Il recourait, pour l’occasion, à un vocabulaire administratif censé exprimer la compétence et le volontarisme :

— Le gymnase n’a pas été trop touché. Le plus urgent est de l’ouvrir pour accueillir toutes les personnes qui n’ont plus d’abri, faire de la soupe pour tout le monde, chercher des couvertures…

M. Weiser parlait d’une voix ferme. Dans le chaos ambiant, les évidences qu’il énonçait avaient l’aspect rassurant des tâches dont on aperçoit les contours.

— Pour rétablir la circulation à l’intérieur de Beauval, il faut débiter le platane qui a été abattu, poursuivit-il. Et pour tout ça, il nous faut des bras… Beaucoup de bras. Que ceux dont les dégâts peuvent attendre viennent à l’aide de ceux qui sont le plus en difficulté.

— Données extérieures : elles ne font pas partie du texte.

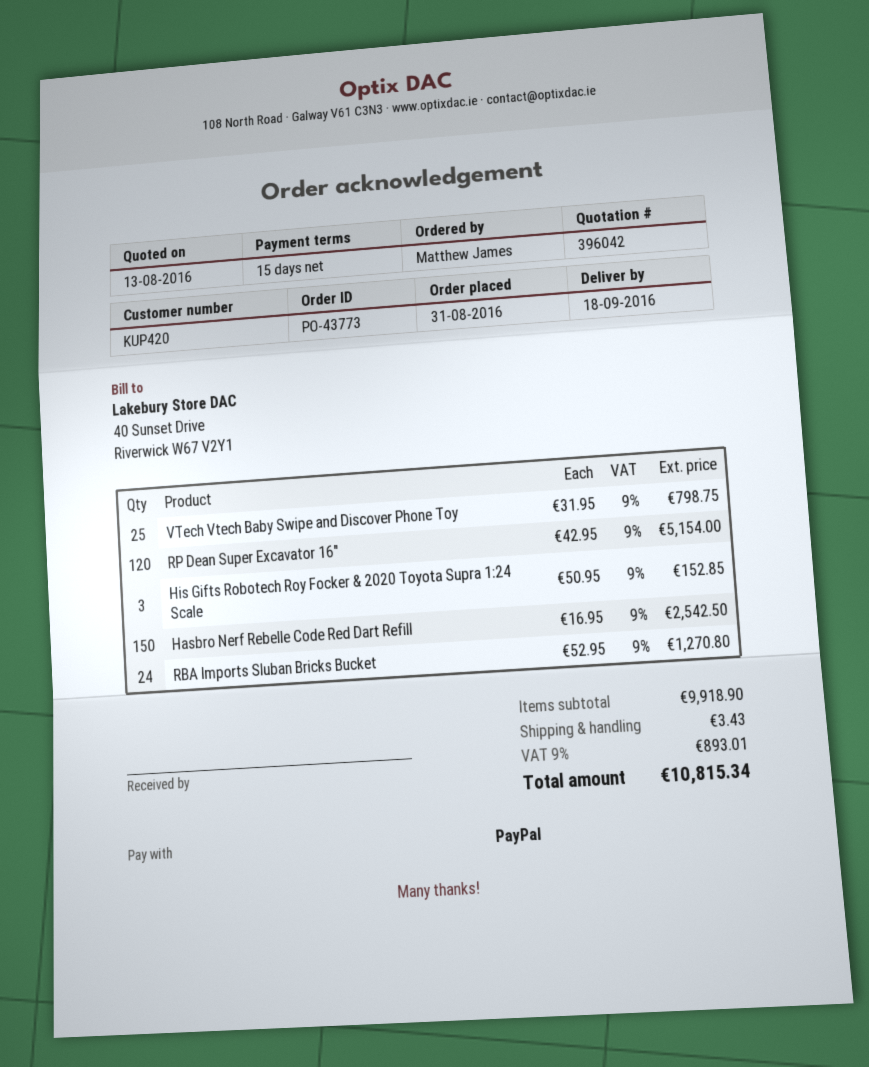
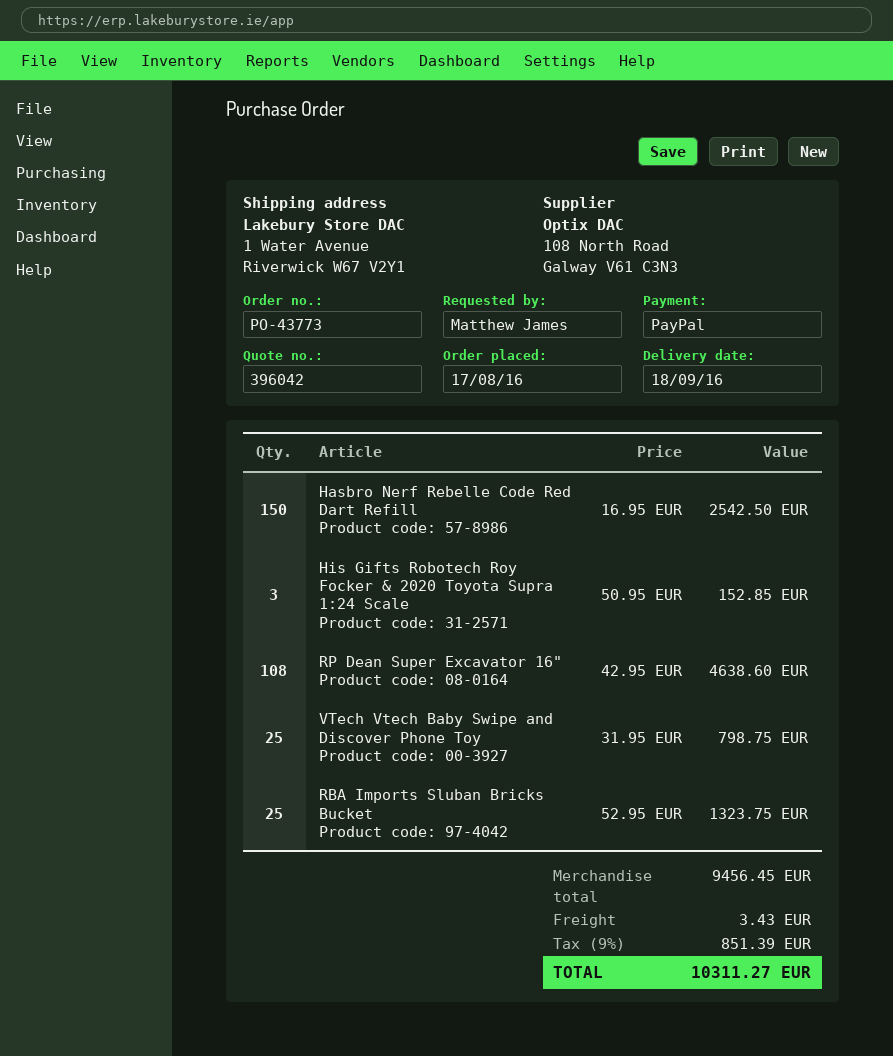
order date: 2016-08-31 -> 2016-08-17
RP Dean Super Excavator 16": 120 x 42.95 = 5154.00 -> 108 x 42.95 = 4638.60
RBA Imports Sluban Bricks Bucket: 24 x 52.95 = 1270.80 -> 25 x 52.95 = 1323.75
subtotal: 9918.90 -> 9456.45
tax: 9% = 893.01 -> 9% = 851.39
total: 10815.34 -> 10311.27

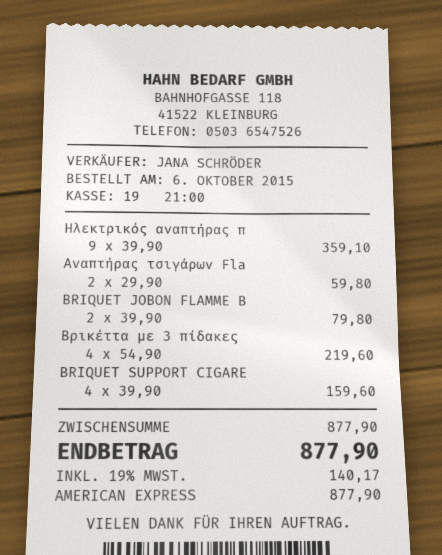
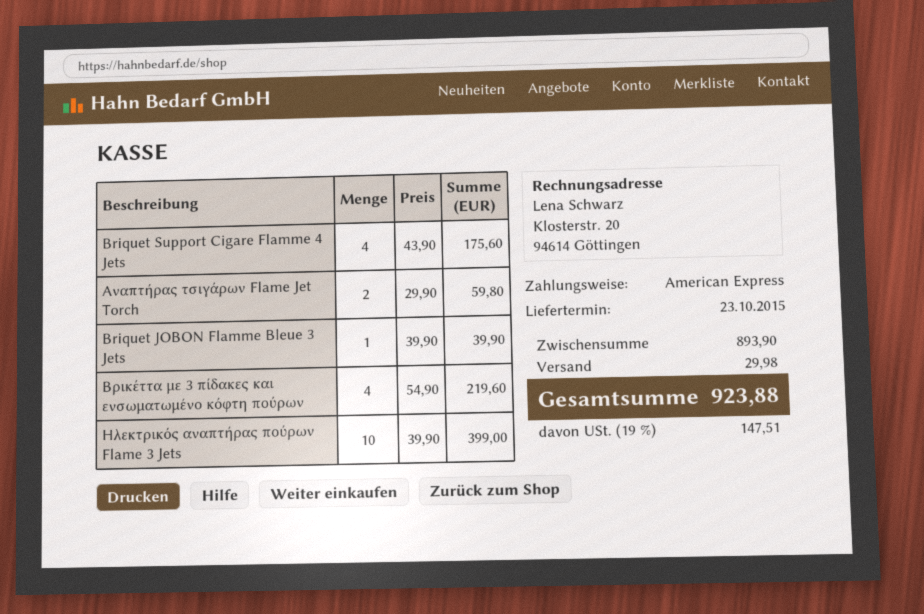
Ηλεκτρικός αναπτήρας π: 9 x 39.90 = 359.10 -> 10 x 39.90 = 399.00
BRIQUET JOBON FLAMME B: 2 x 39.90 = 79.80 -> 1 x 39.90 = 39.90
BRIQUET SUPPORT CIGARE: 4 x 39.90 = 159.60 -> 4 x 43.90 = 175.60
subtotal: 877.90 -> 893.90
shipping: none -> 29.98
tax: 19% = 140.17 -> 19% = 147.51
total: 877.90 -> 923.88

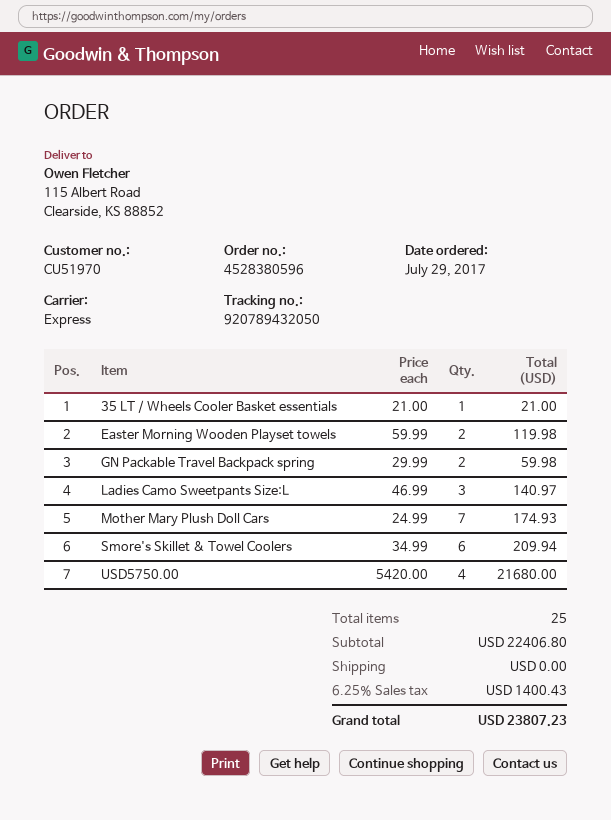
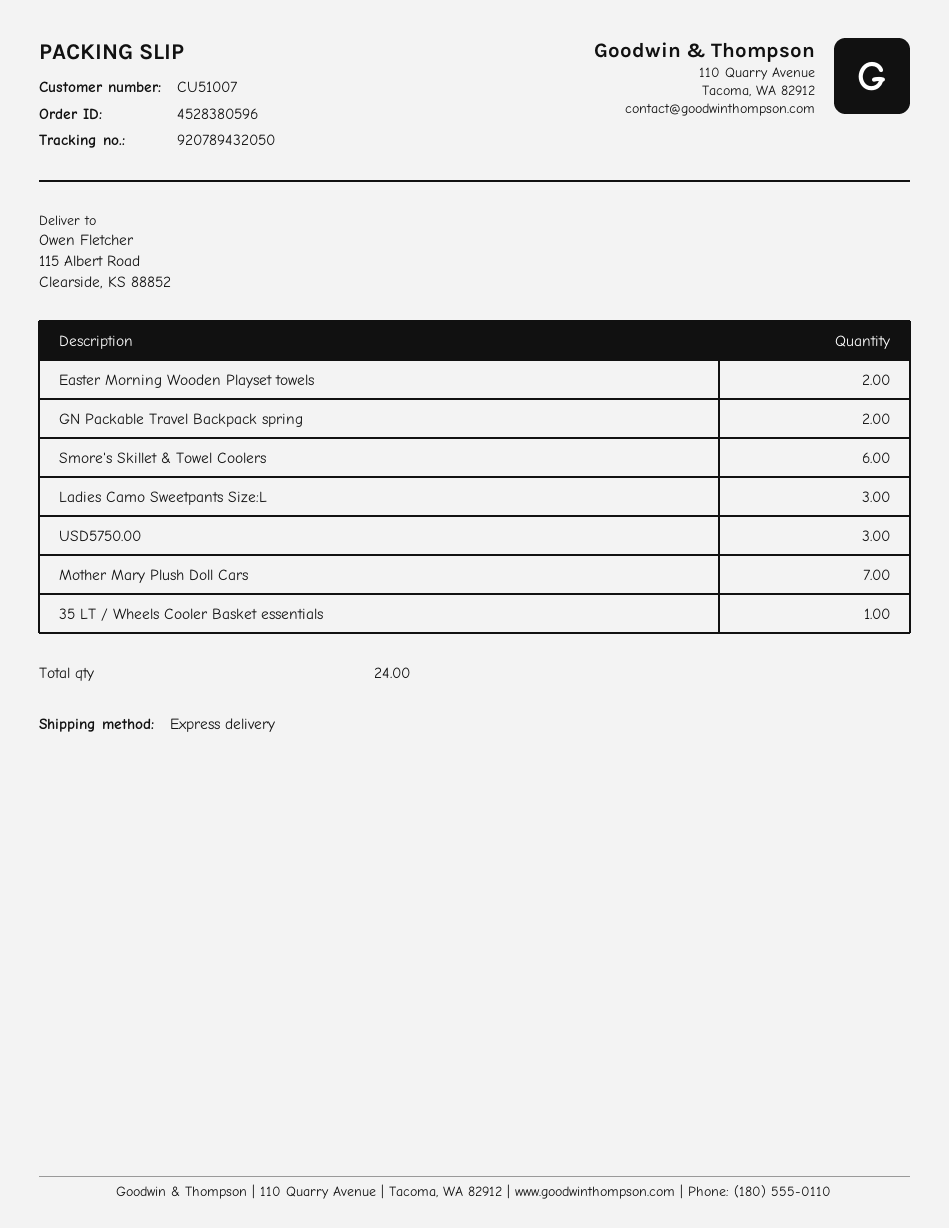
customer number: CU51970 -> CU51007
USD5750.00: 4 -> 3
total quantity: 25 -> 24

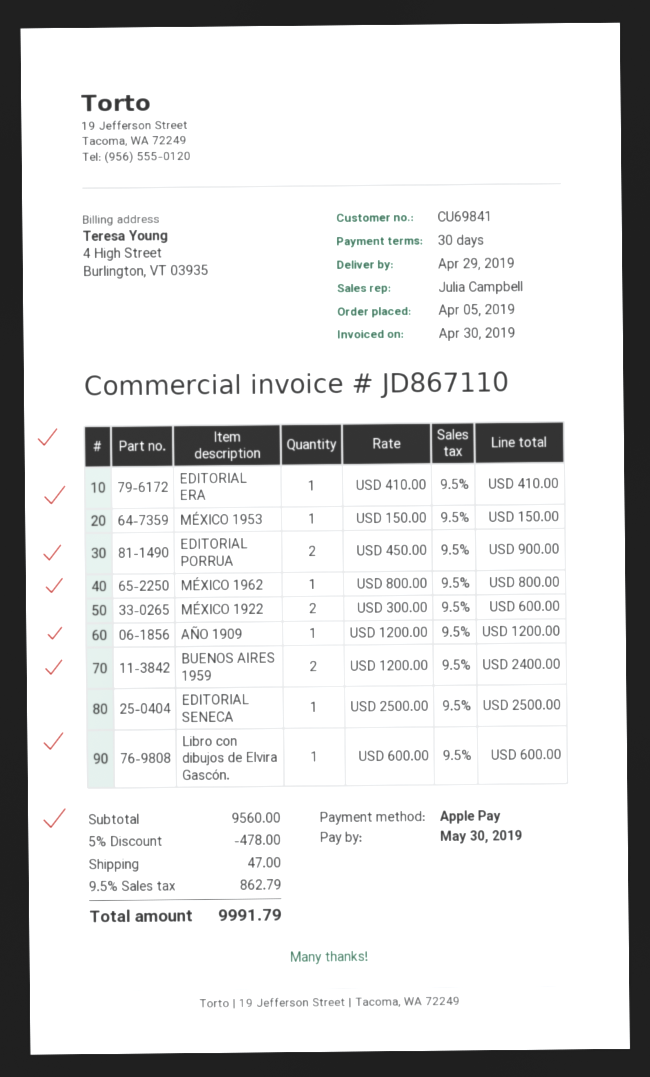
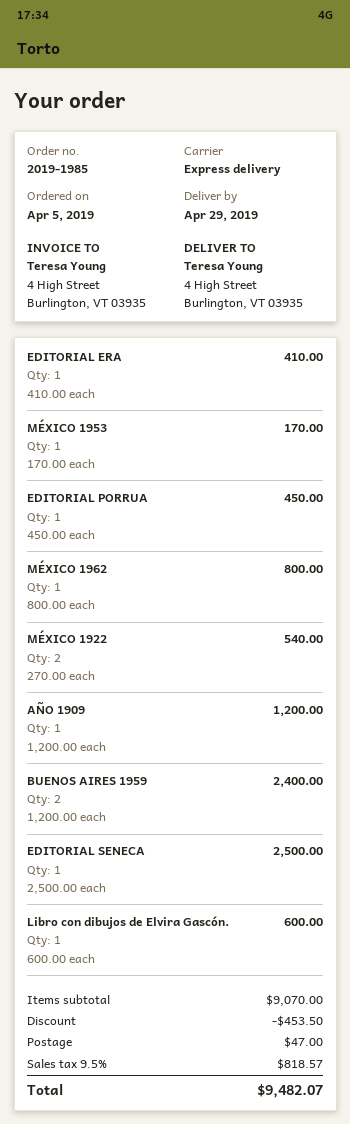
MÉXICO 1953: 1 x 150.00 = 150.00 -> 1 x 170.00 = 170.00
EDITORIAL PORRUA: 2 x 450.00 = 900.00 -> 1 x 450.00 = 450.00
MÉXICO 1922: 2 x 300.00 = 600.00 -> 2 x 270.00 = 540.00
subtotal: 9560.00 -> 9070.00
discount: 478.00 -> 453.50
tax: 9.5% = 862.79 -> 9.5% = 818.57
total: 9991.79 -> 9482.07

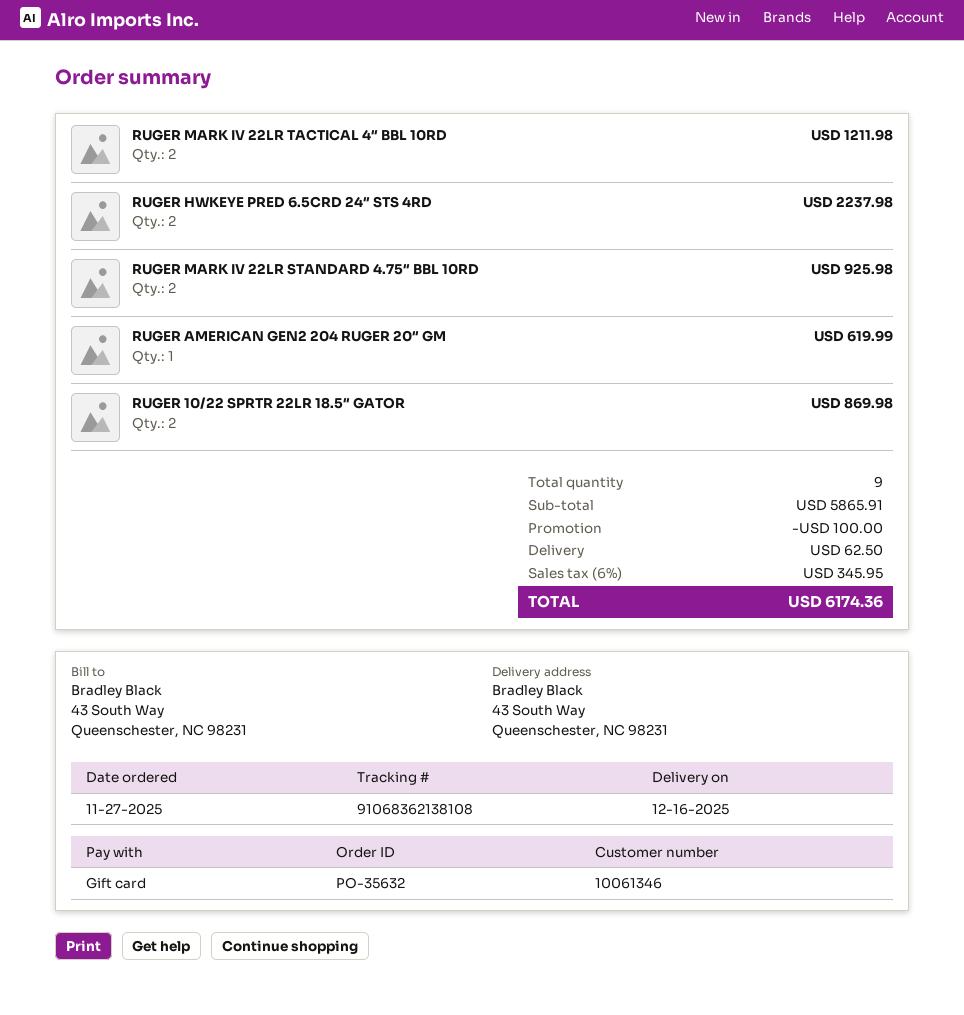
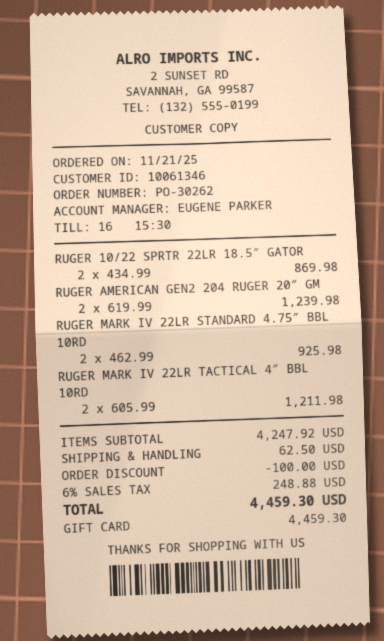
order number: PO-35632 -> PO-30262
order date: 2025-11-27 -> 2025-11-21
RUGER HWKEYE PRED 6.5CRD 24″ STS 4RD: 2 for 2237.98 -> none
RUGER AMERICAN GEN2 204 RUGER 20″ GM: 1 for 619.99 -> 2 for 1239.98
subtotal: 5865.91 -> 4247.92
tax: 6% = 345.95 -> 6% = 248.88
total: 6174.36 -> 4459.30

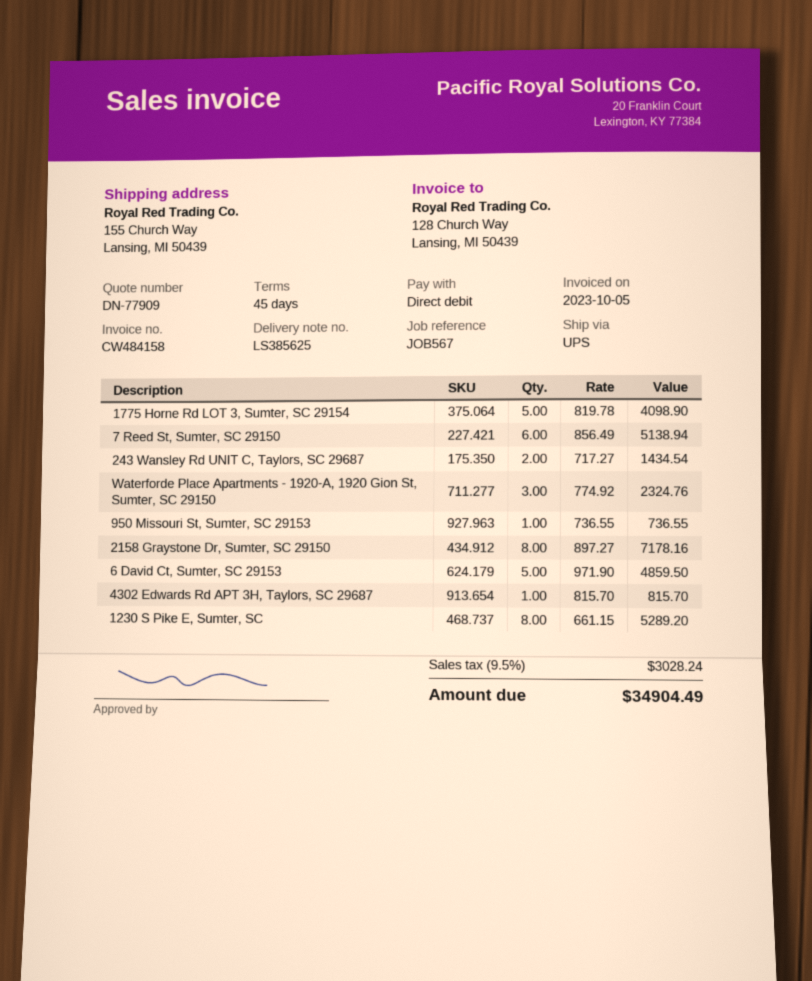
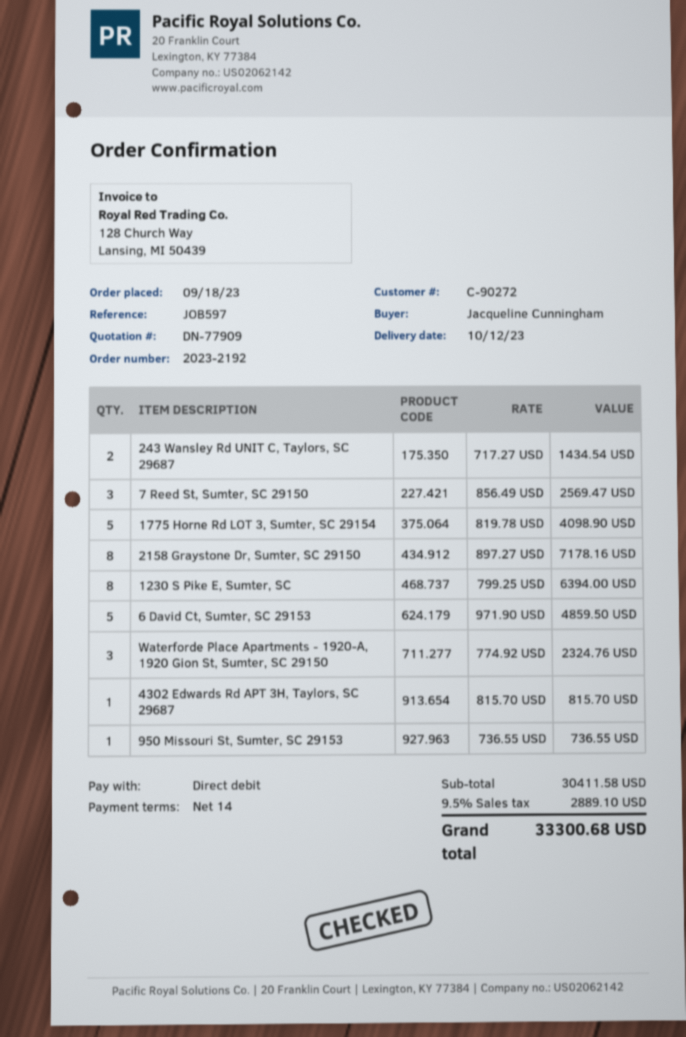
payment terms: 45 days -> 14 days
reference: JOB567 -> JOB597
7 Reed St, Sumter, SC 29150: 6 x 856.49 = 5138.94 -> 3 x 856.49 = 2569.47
1230 S Pike E, Sumter, SC: 8 x 661.15 = 5289.20 -> 8 x 799.25 = 6394.00
tax: 9.5% = 3028.24 -> 9.5% = 2889.10
total: 34904.49 -> 33300.68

Mme Kernevel arriva, très agitée.

— Me Vallenères est allongé dans son jardin ! annonça-t-elle. Il est mort, il a été tué par un arbre.

— Vous… êtes certaine ?

Comme si les dégâts matériels ne suffisaient pas, voilà maintenant qu’il y avait des morts.

— Ah oui ! Je l’ai bousculé, il ne bouge plus, il ne respire plus…

Antoine fut renvoyé à la mort de Rémi. Il se revit lui aussi tenter de le réveiller.

— Il faut aller le chercher, dit le maire. Tout de suite… Et le remonter chez lui.

Il s’interrompit. Il réfléchissait sans doute aux mesures qu’il aurait à prendre si les secours tardaient, comment allait-on faire avec un mort ? Ou avec plusieurs ? Et où les mettrait-on ?

— Qui va aller s’occuper de sa fille ? demanda quelqu’un.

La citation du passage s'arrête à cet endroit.